How to Retain New Customers in a Computer Club Through Top-Up Bonuses
How to Retain New Customers in a Computer Club Through Top-Up Bonuses
Section titled “How to Retain New Customers in a Computer Club Through Top-Up Bonuses”To raise D30 retention of new customers by 10–15 percentage points, offer an elevated top-up bonus in the 7–14 day window after the first visit: formula — club average top-up × 18–22% with 14-day expiration. Short duration creates urgency, high percentage makes the second visit financially attractive. Critical moment: the script is delivered at the first visit — “come back within two weeks and you’ll get {bonus_pct}% bonus on your top-up.” The customer leaves with a concrete incentive, not a vague memory of the club. Configured as a separate rule in IZI’s automation module on top of the base ladder.
Why This Matters for the Owner
Section titled “Why This Matters for the Owner”The first visit costs nothing — the customer came, played, left. Revenue starts with the second and subsequent visits. D30 retention is the most important metric in the first three months with a new customer: a customer who returns at least once in the first month is 3–4× more likely to become a regular compared to one who didn’t.
The top-up bonus works as a “hook” — the customer leaves the first visit thinking “I have a reason to come back.” Without this hook the customer mentally wraps up the interaction after the first session. With the bonus there’s an open loop: “need to go back before the bonus expires.”
Additional effect: customers with a bonus on their second visit spend 20–30% above average — part of the cost is covered by the bonus and psychologically feels “free.”
What to Know Before Launch
Section titled “What to Know Before Launch”Three numbers for correct setup.
- Current D30 retention for newcomers — baseline. How to measure: Analytics → Customers → first visit in last 60 days → check how many returned at least once. More → How to count visit frequency.
- Club average top-up — base for bonus calculation. How to measure → How to find average club spend.
- Session margin — to calculate the real cost of the bonus. More → Session unit economics.
Additionally: confirm IZI mobile app is set up at the club and new customers actually install it at first visit. Push notification only works if the customer has the app.

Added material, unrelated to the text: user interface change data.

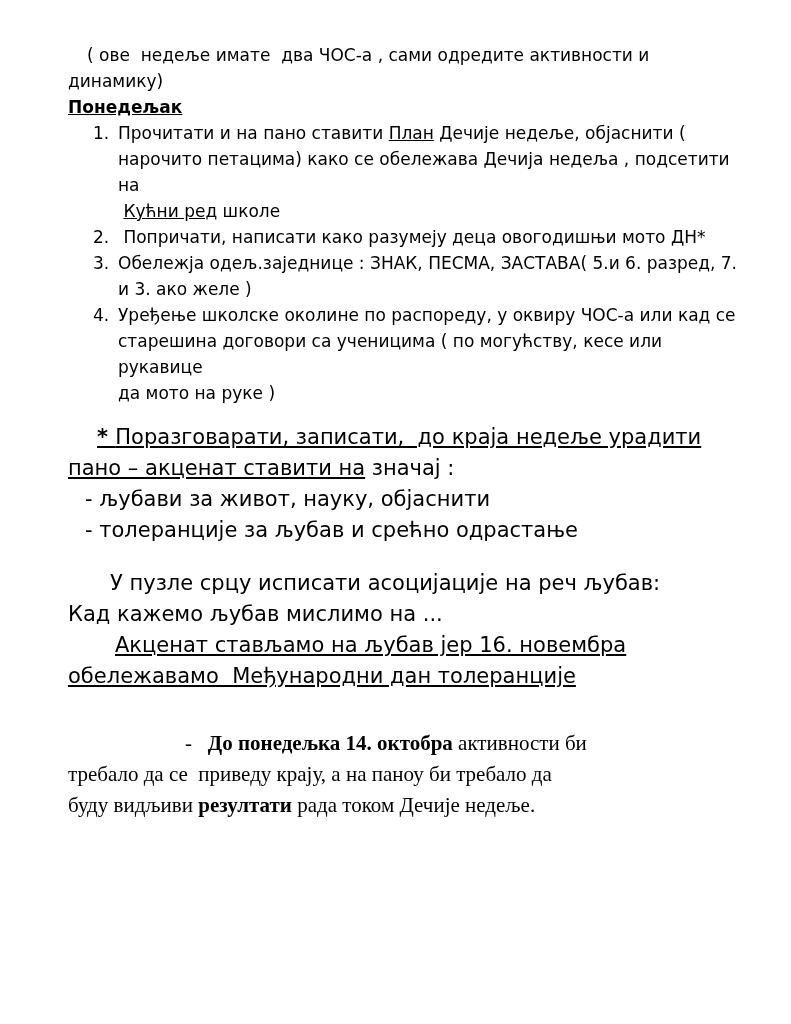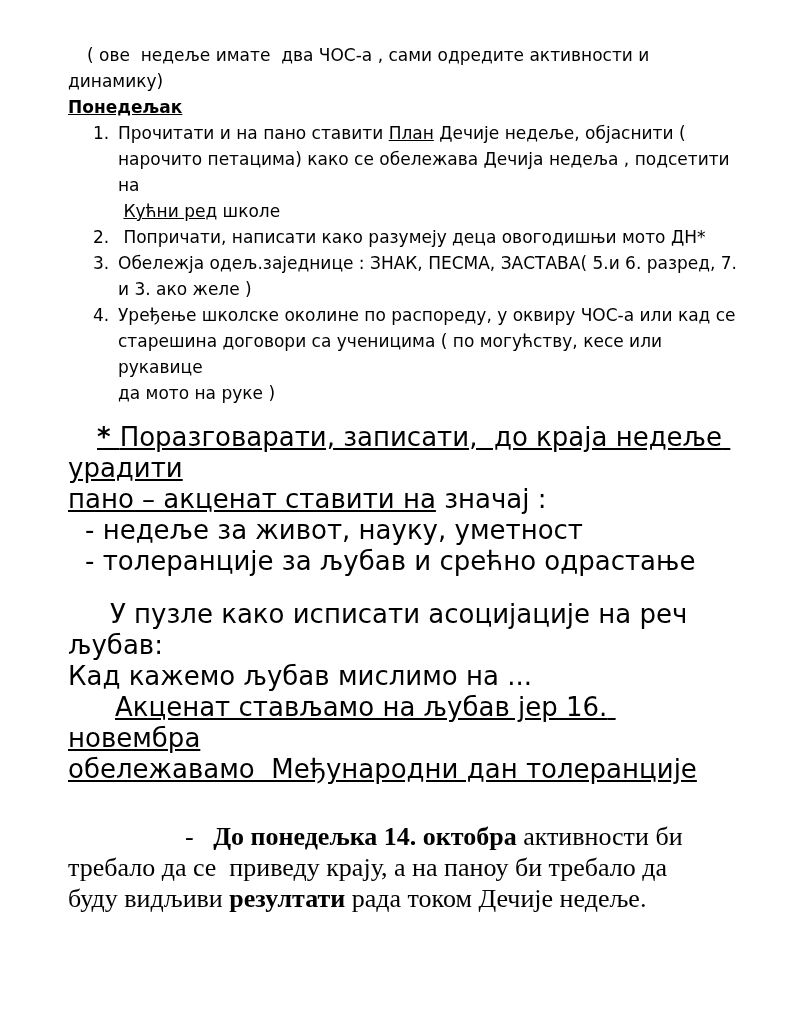"* Поразговарати, записати, до краја" .big { font-size: 26px -> 21px }
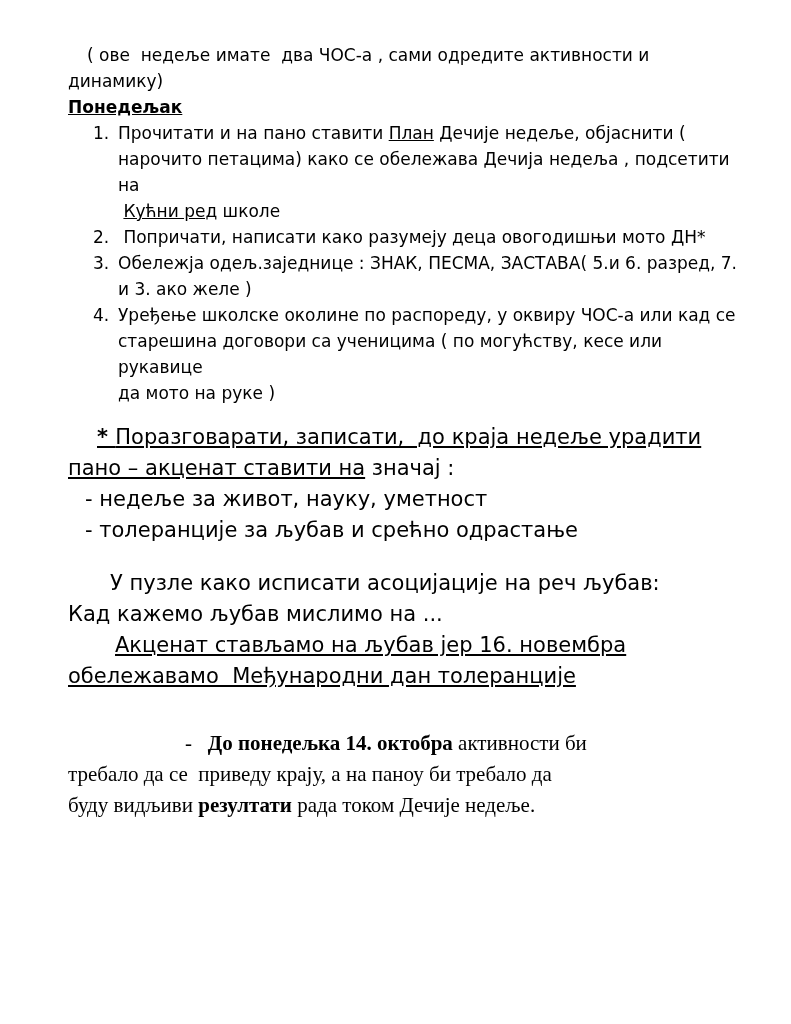"- недеље за живот, науку," span { text: недеље за живот, науку, уметност -> љубави за живот, науку, објаснити }
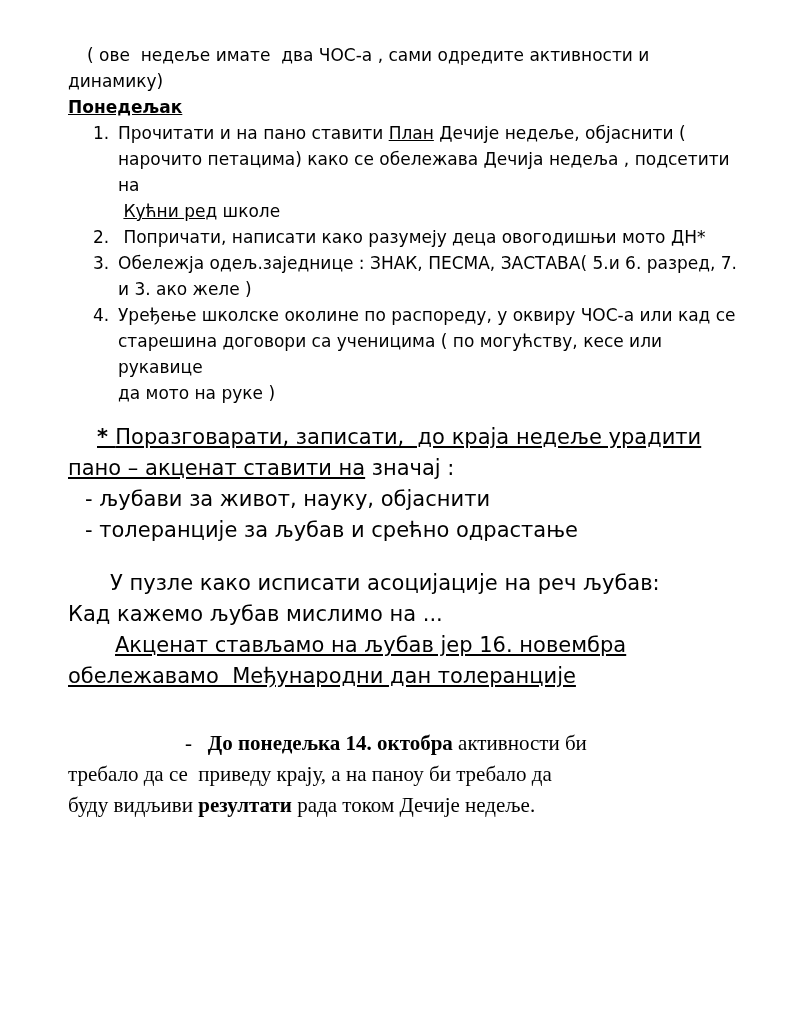"У пузле како исписати асоцијације" span { text: како -> срцу }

Methodology: Retention via the Window
Section titled “Methodology: Retention via the Window”The retention window is 7–14 days after the first visit. Club data shows: if a newcomer doesn’t return in this window, the probability of becoming a regular drops sharply. The mechanic must create incentive specifically in this window.
| Parameter | Formula | Logic |
|---|---|---|
| Newcomer bonus % | 18–22% | Noticeably above base tier 1 (4–6%), feels like a “special” program |
| Top-up threshold | Club average top-up | Don’t require more than average — newcomer doesn’t know you yet |
| Bonus expiration | 14 days | Creates urgency without pressure |
| Activations per customer | 1 | Rule fires only on “first top-up” |
Critical rule: admin delivers the script at the first visit. A customer who learns about the bonus during the first session converts 2–3× better than one who hears about it in a push notification 5 days later — the moment has passed.
Formula Illustration
Section titled “Formula Illustration”Substitution 1: average top-up = 200, margin 70%
Newcomer tops up 200 on second visit → gets 40 bonus (20%). That’s ≈ one additional session. Real cost to the club at 70% margin = 40 × 0.30 = 12 currency units to retain one customer.

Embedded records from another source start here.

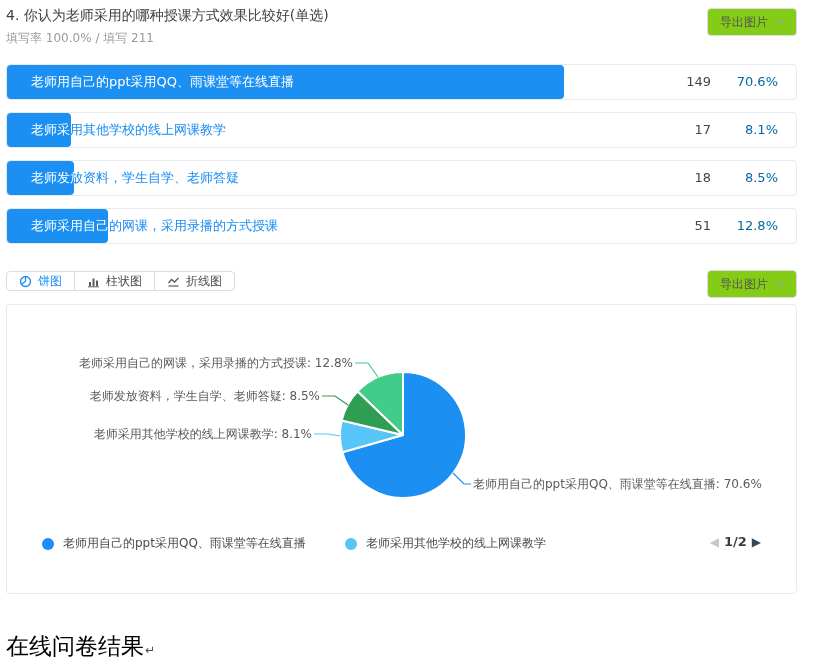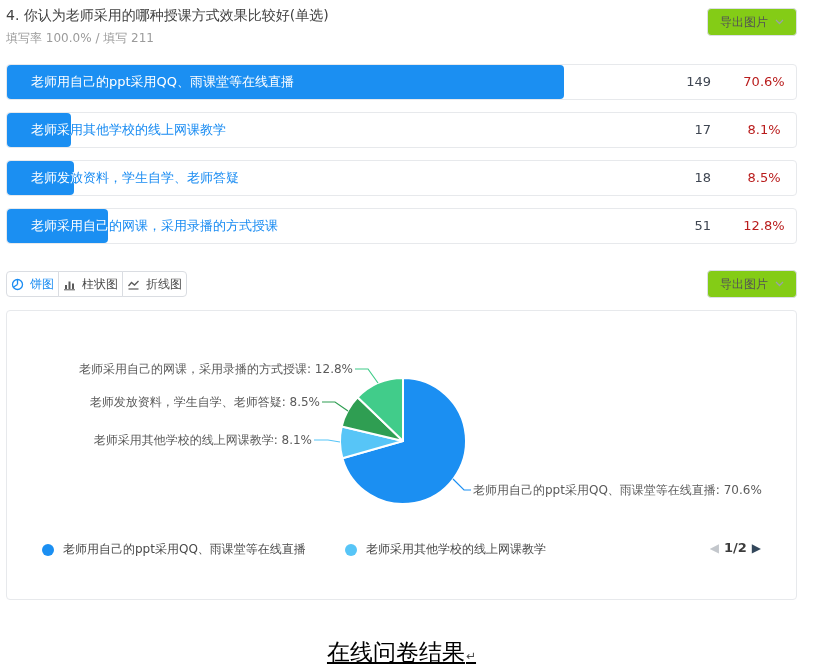"70.6%" .opt-pct { color: #b91c1c -> #0369a1; right: 2px -> 18px; text-align: center -> right }
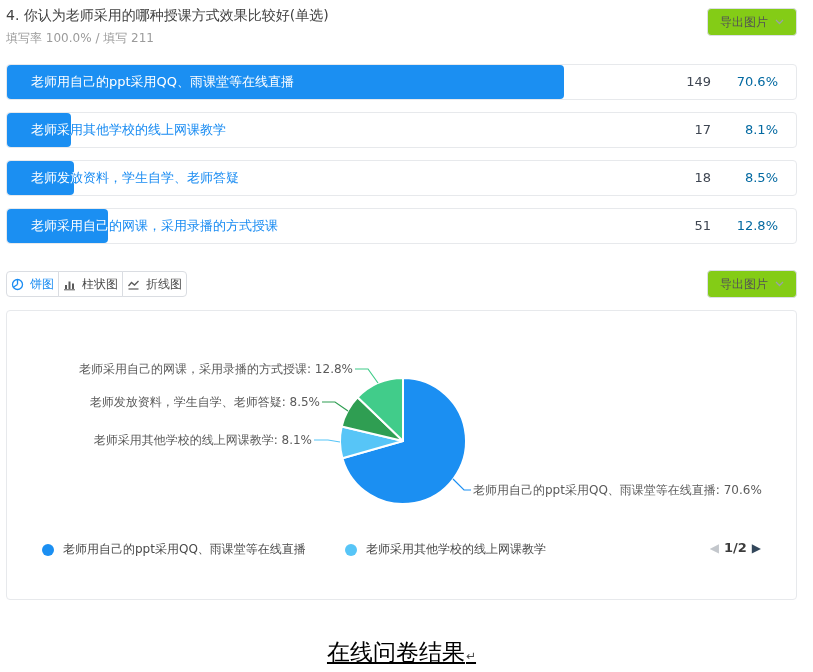"饼图" .tab { height: 26px -> 20px; padding: 0 4px -> 0 12px }
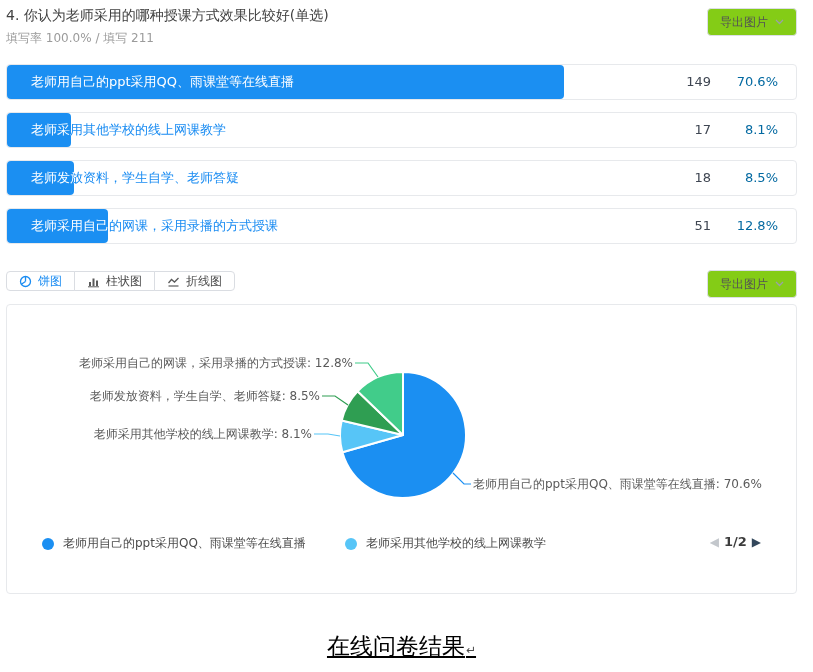"在线问卷结果↵" .caption-wrap { text-align: center -> left; text-decoration: underline -> none }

Substitution 2: average top-up = 500
Newcomer tops up 500 → gets 100 bonus. Retention cost at 70% margin = 30 units. If the customer becomes a regular with 3 visits/month — 12-month LTV = 500 × 12 = 6,000. Cost of 30 vs LTV of 6,000 — obvious ROI.
Illustrative scenarios — substitute your own figures.
Setup Steps in IZI
Section titled “Setup Steps in IZI”Step 1. Pull baseline D30 retention
Section titled “Step 1. Pull baseline D30 retention”Analytics → Customers → filter “first visit date: 60–30 days ago.” Check how many made a second visit. Record the percentage.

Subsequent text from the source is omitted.